May describes Trump's congresswomen tweets as 'completely unacceptable'


Theresa May has weighed in after President Donald Trump told four Democratic congresswomen, three of whom were born in the US, to 'go back' to their 'broken and crime infested' countries.

Outgoing British Prime Minister Theresa May on Tuesday called US President Donald Trump's tweets telling progressive Democrat congresswomen to "go back" where they came from "completely unacceptable".

"Her view is that the language which was used to refer to the women was completely unacceptable," Ms May's spokesman told reporters.

Mr Trump told a group of mostly American-born Democratic congresswomen to "go back and help fix the totally broken and crime infested places from which they came" - a comment that was condemned by Democrats as racist.

"So interesting to see 'Progressive' Democrat Congresswomen, who originally came from countries whose governments are a complete and total catastrophe... viciously telling the people of the United States... how our government is to be run," Mr Trump said in a series of three comments on Twitter.

While he did not mention names, Mr Trump appeared to be referring to first-year Representatives Alexandria Ocasio-Cortez of New York, Ilhan Omar of Minnesota, Ayanna Pressley of Massachusetts, and Rashida Tlaib of Michigan - a group known as "the squad" that has been openly critical of both Mr Trump and the current Democratic leadership of the House.

Only Ms Omar, whose family left Somalia as refugees and arrived in Minneapolis in 1997, was born outside the US.

Alexandria Ocasio-Cortez and Donald Trump.
Alexandria Ocasio-Cortez and Donald Trump.

"Mr President, the country I ‘come from,’ and the country we all swear to is the United States," Ms Ocasio-Cortez, like Mr Trump a native of New York City, responded on Twitter.

"You are angry because you can't conceive of an America that includes us.

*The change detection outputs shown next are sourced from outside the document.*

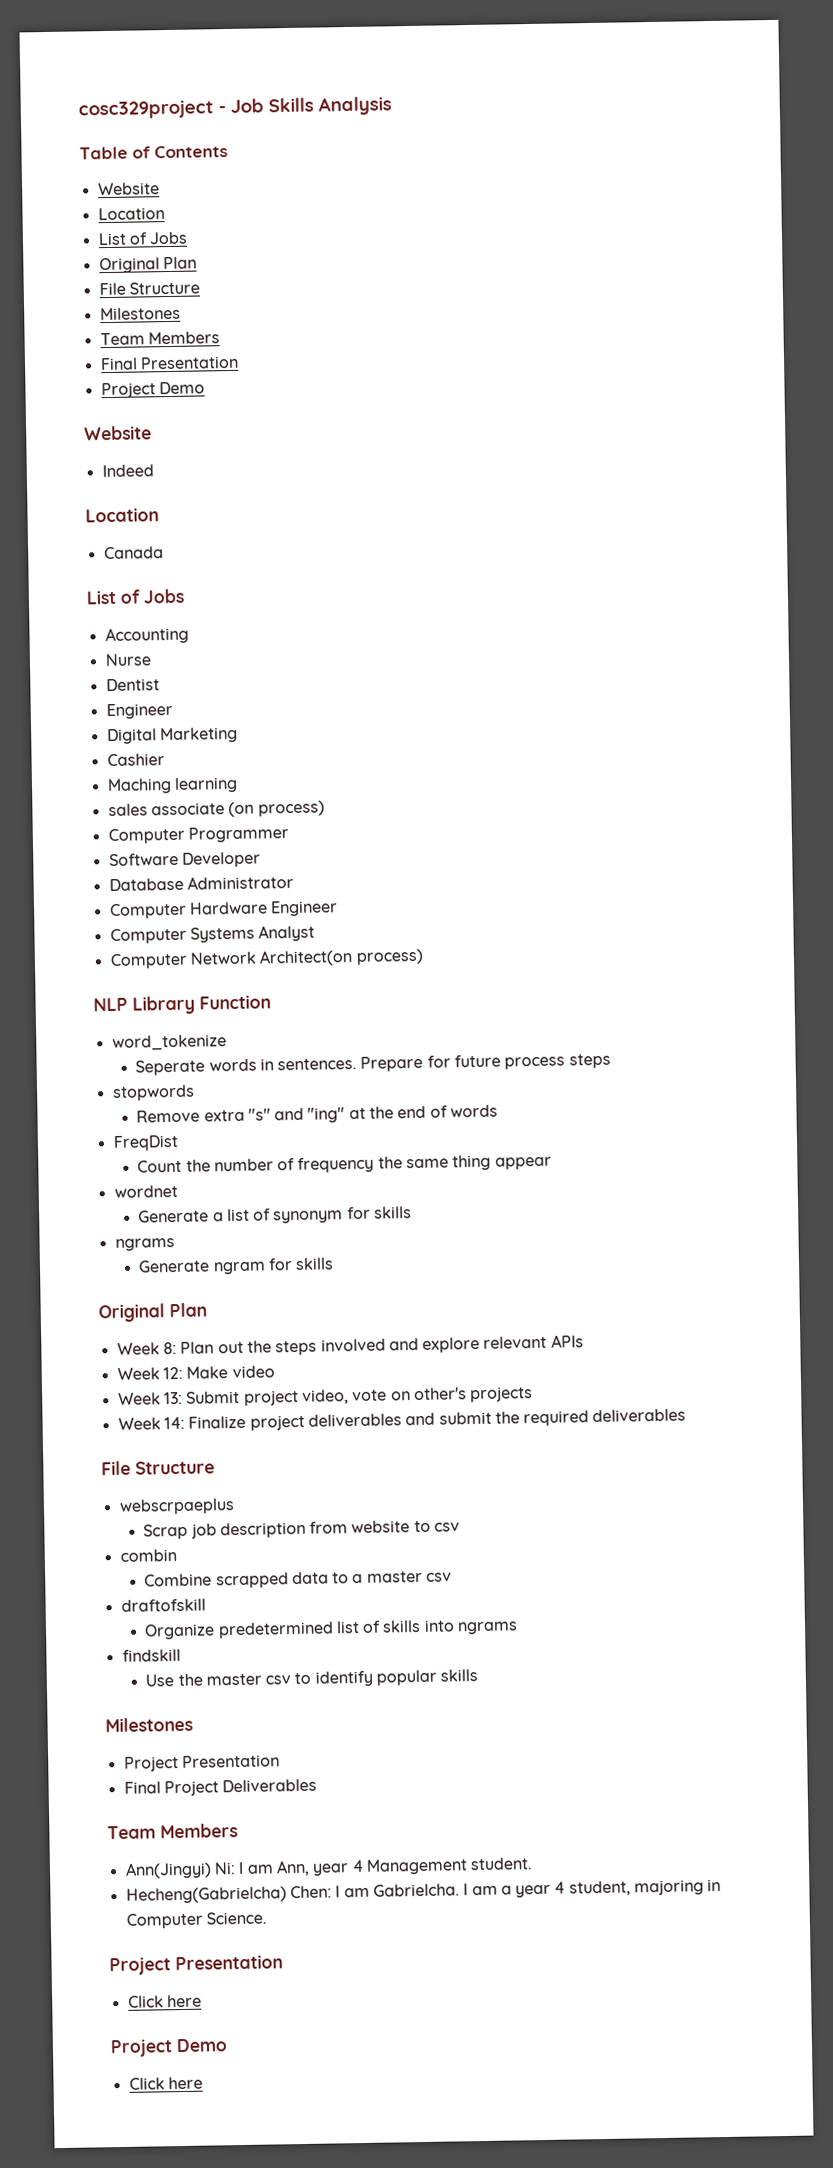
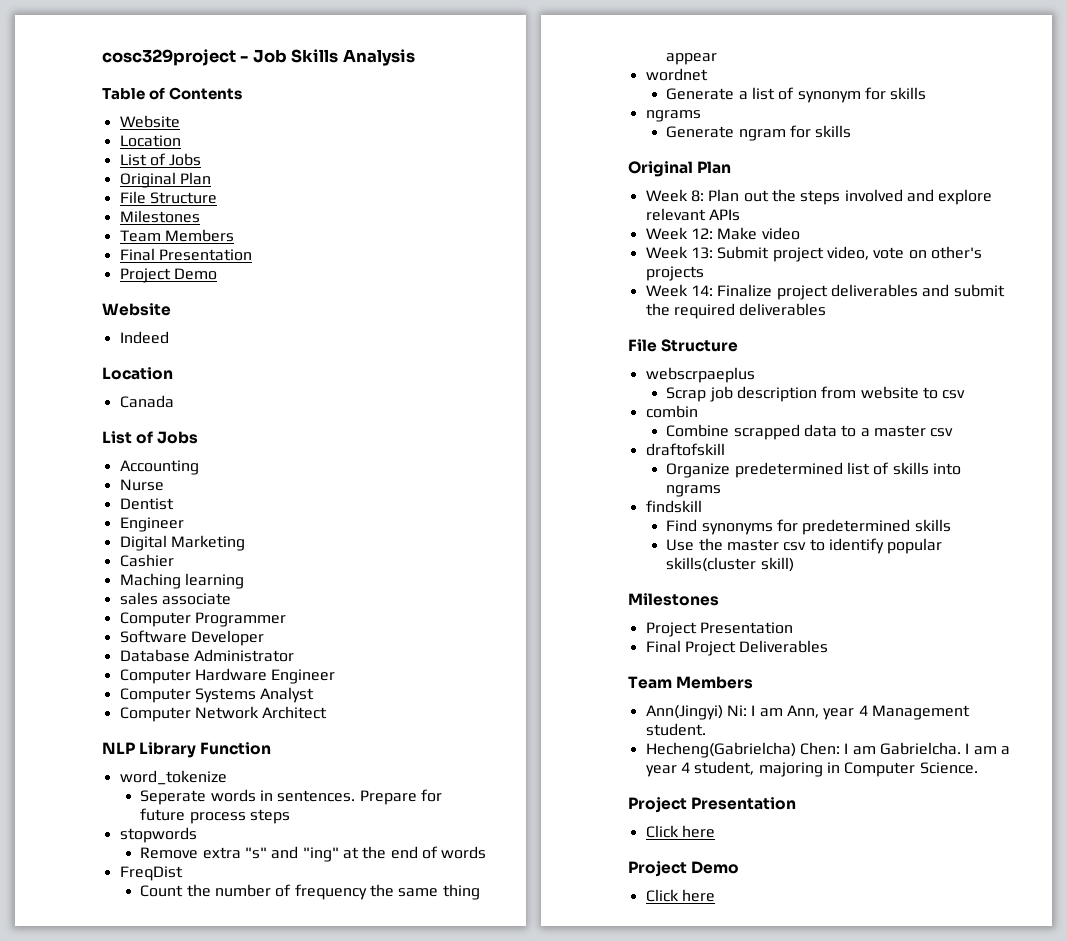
- sales associate (on process)
+ sales associate
- Computer Network Architect(on process)
+ Computer Network Architect
+ Find synonyms for predetermined skills
- Use the master csv to identify popular skills
+ Use the master csv to identify popular skills(cluster skill)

You rely on a frightened America for your plunder."

House Speaker Nancy Pelosi, a California Democrat, has feuded with the group in an increasingly bitter intra-party fight but came to their defence on Sunday along with other Democratic colleagues.

She called Mr Trump's comments "xenophobic".

Ilhan Omar with Speaker of the House Nancy Pelosi.
Ilhan Omar with Speaker of the House Nancy Pelosi.

"When @realDonaldTrump tells four American Congresswomen to go back to their countries, he reaffirms his plan to ‘Make America Great Again’ has always been about making America white again," she said on Twitter.

"Do I fit into the President's category?" US Senator Dick Durbin on Illinois, said on CBS's "Face the Nation", citing his family's Lithuanian heritage.

"Thank goodness," he said of Ms Omar's journey from refugee to one of only two Muslim women elected to Congress, along with Ms Tlaib, a native of Detroit. 

"That is what America holds as a dream. The president should not diminish it."

The attacks may have been meant to further the divides within the Democrat caucus, strained over internal debates on liberal policies and on whether to proceed with impeachment proceedings against Mr Trump.

Instead, Democrats as one voice denounced the comments, which evoked the old racist trope of telling a black person to go back to Africa.

Mr Trump has previously taken aim at then-President Barack Obama over his origins.
Mr Trump has previously taken aim at then-President Barack Obama over his origins.

"Let's be clear about what this vile comment is: A racist and xenophobic attack on Democratic congresswomen," tweeted Senator Elizabeth Warren, a Democratic presidential candidate.

Another 2020 contender, Beto O'Rourke, tweeted at the president: "This is racist. These congresswomen are every bit as American as you - and represent our values better than you ever will."

Few Republicans immediately weighed in on the president's comments. Shortly after the tweets, and a later post defending the harsh scenes at a border detention facility where hundreds of migrant men are being held in sweltering, foul-smelling conditions, Mr Trump left the White House to go golfing at his Virginia club.

It was far from the first time that Mr Trump has been accused of holding racist views.


His political career was launched on the backs of falsely claiming that President Barack Obama was not born in the US. In his campaign kick-off in June 2015, he deemed many Mexican immigrants "rapists". And last year, during a White House meeting on immigration, he wondered why the US was admitting so many immigrants from "s***hole countries" like Haiti, El Salvador and several African nations.